*What you need to do:* Print every line below that comes at or after the line containing "retained by Purchaser", exactly as written.

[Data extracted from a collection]

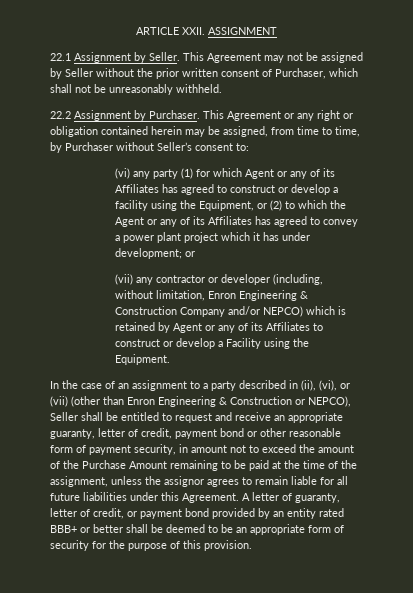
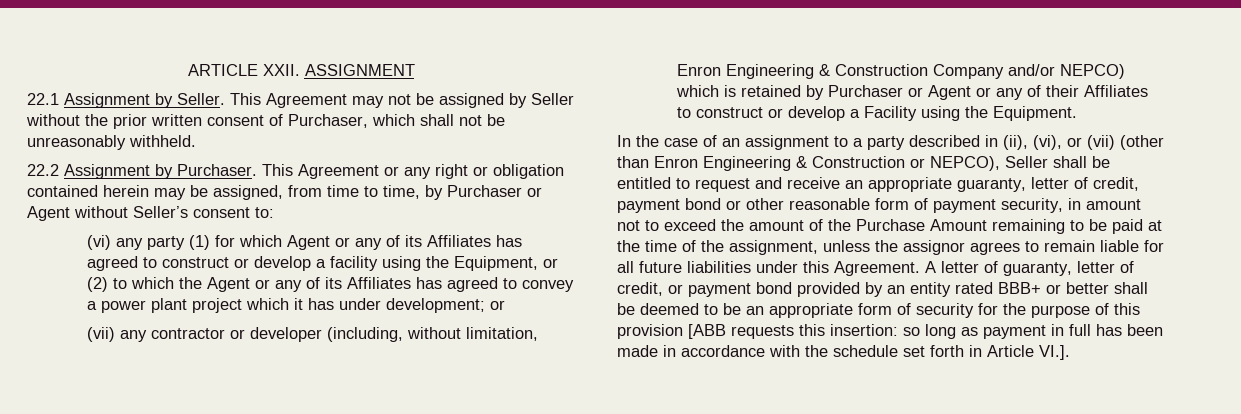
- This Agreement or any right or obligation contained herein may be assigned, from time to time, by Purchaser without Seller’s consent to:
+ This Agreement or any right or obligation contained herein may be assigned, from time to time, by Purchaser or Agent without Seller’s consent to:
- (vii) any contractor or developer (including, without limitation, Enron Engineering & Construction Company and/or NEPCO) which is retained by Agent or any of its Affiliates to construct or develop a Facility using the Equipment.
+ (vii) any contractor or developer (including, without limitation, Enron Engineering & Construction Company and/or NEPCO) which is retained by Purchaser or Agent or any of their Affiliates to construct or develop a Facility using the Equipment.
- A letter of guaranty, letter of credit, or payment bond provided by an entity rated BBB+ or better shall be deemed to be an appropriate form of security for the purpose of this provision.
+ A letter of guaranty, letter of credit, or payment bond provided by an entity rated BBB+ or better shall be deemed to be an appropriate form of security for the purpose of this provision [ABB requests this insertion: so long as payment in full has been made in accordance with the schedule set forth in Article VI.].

*Response to the exercise:*
+ (vii) any contractor or developer (including, without limitation, Enron Engineering & Construction Company and/or NEPCO) which is retained by Purchaser or Agent or any of their Affiliates to construct or develop a Facility using the Equipment.
- A letter of guaranty, letter of credit, or payment bond provided by an entity rated BBB+ or better shall be deemed to be an appropriate form of security for the purpose of this provision.
+ A letter of guaranty, letter of credit, or payment bond provided by an entity rated BBB+ or better shall be deemed to be an appropriate form of security for the purpose of this provision [ABB requests this insertion: so long as payment in full has been made in accordance with the schedule set forth in Article VI.].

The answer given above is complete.